13. Honest admission — the open questions and messy tradeoffs in inference optimization¶

~17 min read. Trustworthy engineers know where the serving playbook stops being exact science.

Built on the ELI5 in 00-eli5.md. The kitchen can be disciplined, instrumented, and fast, but real service still faces changing menus, uneven order tickets, and limited prep stations.

1) Picture first: neat lab versus messy production¶

A benchmark chart looks clean.

Production traffic does not.

lab setup                          production
┌──────────────────────┐          ┌──────────────────────┐
│ fixed prompts        │          │ drifting prompts     │
│ fixed model version  │          │ version churn        │
│ known concurrency    │          │ bursty traffic       │
│ stable cache ratio   │          │ tenant mix shifts    │
└──────────────────────┘          └──────────────────────┘

See.

We can optimize a lot.

We cannot freeze reality.

That is why serving work remains empirical.

2) Open problems that still matter¶

Some live questions remain hard.

predicting speculative-decoding acceptance before runtime,
scheduling fairly across tenants with very different context lengths,
choosing the right batch window under bursty traffic,
deciding optimal KV precision and eviction policy,
balancing latency, cost, and quality with one controller,
serving very long contexts without crushing memory.

Look.

These are not footnotes.

They shape daily operations in large deployments.

They are why “just use framework X” is never a complete answer.

3) Worked uncertainty example¶

Suppose your benchmark mix averages 1,000 prompt tokens and 150 output tokens.

The cluster handles 40 requests per second there.

Then production changes.

Average prompt length rises to 2,500 tokens.

Average output rises to 240 tokens.

Speculative acceptance also falls from 80% to 55%.

Now what happens?

Even without exact recomputation, you should expect:

bigger prefills,
fatter KV caches,
lower effective decode speed,
worse concurrency,
higher tail latency.

The old benchmark number is not wrong.

It is no longer sufficient.

That is the honest point.

4) What a trustworthy senior answer sounds like¶

A weak answer says:

“Use vLLM, quantize, batch, done.”

A stronger answer says: “We separate prefill from decode, track TTFT and tails, budget KV memory per token, batch continuously, consider paged cache, use speculation where acceptance supports it, and benchmark against real traffic mixes.

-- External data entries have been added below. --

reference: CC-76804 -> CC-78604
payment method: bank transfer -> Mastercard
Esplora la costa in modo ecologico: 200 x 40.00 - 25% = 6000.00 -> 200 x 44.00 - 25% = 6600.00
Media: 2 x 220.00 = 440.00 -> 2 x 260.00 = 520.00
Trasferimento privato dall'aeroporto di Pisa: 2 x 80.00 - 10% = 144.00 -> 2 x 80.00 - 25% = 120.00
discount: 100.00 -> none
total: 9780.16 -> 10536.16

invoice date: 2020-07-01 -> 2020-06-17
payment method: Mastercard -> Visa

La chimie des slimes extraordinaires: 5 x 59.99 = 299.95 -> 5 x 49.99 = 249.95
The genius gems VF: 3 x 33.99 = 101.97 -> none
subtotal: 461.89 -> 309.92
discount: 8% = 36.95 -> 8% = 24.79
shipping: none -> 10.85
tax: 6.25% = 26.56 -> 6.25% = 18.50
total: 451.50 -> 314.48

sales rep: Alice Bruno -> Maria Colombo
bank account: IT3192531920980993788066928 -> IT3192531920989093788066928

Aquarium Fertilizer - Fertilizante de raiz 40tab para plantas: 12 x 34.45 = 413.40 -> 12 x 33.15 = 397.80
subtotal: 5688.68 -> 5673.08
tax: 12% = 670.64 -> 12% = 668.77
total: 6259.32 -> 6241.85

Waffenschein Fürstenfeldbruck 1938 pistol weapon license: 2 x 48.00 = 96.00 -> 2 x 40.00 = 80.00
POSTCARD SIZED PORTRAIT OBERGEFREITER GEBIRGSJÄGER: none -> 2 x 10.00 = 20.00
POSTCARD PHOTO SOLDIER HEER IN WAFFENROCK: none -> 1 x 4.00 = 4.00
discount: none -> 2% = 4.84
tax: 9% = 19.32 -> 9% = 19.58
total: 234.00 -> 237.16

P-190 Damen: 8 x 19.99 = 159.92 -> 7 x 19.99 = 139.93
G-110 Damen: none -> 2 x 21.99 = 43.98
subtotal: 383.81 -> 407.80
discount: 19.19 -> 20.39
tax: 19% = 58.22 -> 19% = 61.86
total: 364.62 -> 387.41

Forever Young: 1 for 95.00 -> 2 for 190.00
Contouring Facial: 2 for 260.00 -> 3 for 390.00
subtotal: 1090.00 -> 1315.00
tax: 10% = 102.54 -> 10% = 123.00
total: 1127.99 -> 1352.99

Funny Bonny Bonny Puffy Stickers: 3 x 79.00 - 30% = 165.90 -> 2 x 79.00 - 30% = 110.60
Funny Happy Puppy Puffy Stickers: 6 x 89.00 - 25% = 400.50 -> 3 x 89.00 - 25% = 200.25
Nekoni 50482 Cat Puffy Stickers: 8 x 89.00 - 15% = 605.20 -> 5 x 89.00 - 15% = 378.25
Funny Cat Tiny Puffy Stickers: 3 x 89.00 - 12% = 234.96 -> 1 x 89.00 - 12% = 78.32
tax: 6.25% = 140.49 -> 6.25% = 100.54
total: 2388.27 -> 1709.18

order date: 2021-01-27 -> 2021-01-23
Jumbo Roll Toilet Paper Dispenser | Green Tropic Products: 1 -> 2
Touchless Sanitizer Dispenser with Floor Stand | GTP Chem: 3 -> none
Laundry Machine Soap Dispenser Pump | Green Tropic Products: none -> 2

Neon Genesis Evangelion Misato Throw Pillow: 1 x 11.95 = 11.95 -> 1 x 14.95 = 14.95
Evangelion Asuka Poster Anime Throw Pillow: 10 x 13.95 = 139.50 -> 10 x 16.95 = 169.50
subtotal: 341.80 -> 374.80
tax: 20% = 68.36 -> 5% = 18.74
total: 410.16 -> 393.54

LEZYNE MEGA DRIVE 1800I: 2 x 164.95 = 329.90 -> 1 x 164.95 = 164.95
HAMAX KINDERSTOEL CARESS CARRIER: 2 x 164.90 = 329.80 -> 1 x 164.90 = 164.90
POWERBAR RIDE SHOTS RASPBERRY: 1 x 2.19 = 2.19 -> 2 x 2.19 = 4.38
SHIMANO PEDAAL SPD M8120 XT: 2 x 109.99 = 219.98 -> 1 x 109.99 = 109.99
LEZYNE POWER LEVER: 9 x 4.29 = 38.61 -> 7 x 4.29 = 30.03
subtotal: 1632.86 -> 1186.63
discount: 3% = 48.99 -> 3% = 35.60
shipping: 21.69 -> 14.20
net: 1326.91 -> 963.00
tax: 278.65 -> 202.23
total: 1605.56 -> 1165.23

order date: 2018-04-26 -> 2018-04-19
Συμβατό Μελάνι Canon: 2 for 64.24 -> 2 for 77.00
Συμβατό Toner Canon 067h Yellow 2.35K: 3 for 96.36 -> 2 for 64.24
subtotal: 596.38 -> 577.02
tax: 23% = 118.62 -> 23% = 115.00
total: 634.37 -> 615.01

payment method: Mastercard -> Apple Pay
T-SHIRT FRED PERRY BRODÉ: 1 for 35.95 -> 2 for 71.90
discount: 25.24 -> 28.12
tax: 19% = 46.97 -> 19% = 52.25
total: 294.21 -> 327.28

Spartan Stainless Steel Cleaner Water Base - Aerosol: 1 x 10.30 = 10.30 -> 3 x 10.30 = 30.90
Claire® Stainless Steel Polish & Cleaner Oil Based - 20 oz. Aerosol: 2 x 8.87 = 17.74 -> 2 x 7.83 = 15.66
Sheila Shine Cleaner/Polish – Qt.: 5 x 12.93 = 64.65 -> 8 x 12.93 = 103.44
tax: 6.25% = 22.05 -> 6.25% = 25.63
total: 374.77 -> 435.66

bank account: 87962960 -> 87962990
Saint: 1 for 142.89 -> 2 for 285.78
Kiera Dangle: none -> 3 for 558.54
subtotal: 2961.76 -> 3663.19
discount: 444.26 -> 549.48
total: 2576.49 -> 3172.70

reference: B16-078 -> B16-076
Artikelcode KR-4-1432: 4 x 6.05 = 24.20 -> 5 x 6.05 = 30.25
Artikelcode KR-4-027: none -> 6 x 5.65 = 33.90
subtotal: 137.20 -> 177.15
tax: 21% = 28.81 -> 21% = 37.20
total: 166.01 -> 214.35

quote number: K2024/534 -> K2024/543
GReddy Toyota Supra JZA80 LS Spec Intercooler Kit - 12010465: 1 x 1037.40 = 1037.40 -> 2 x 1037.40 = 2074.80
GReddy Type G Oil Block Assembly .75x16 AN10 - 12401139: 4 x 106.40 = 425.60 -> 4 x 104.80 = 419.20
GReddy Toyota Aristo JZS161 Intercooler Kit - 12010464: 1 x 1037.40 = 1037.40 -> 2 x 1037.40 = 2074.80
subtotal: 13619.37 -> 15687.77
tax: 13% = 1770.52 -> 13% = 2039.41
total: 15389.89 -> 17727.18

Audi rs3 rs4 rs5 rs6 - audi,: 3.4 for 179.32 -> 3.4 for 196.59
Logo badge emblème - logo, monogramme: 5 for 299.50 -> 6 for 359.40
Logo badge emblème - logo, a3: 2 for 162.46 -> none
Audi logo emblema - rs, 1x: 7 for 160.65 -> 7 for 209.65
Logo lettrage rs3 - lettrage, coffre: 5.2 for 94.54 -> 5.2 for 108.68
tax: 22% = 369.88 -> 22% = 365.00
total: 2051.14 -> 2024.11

But fairness, drift, and long-context economics remain moving targets.”

Yes? That answer sounds believable, because it names both the levers and the uncertainty.

5) Why this bridges naturally into data engineering¶

Serving is only half the story. The shape of prompts, cacheability of prefixes, retrieval chunk sizes, and traffic mix all come from data systems upstream. If your data pipeline is sloppy, your serving engine inherits that chaos.

So what to do next? Move one layer outward. Study how AI products prepare, move, validate, and refresh data before inference ever begins. That is the next module.

Where this lives in the wild¶

Large multi-tenant chat platforms — fairness and long-context cost remain active tuning problems even with strong frameworks.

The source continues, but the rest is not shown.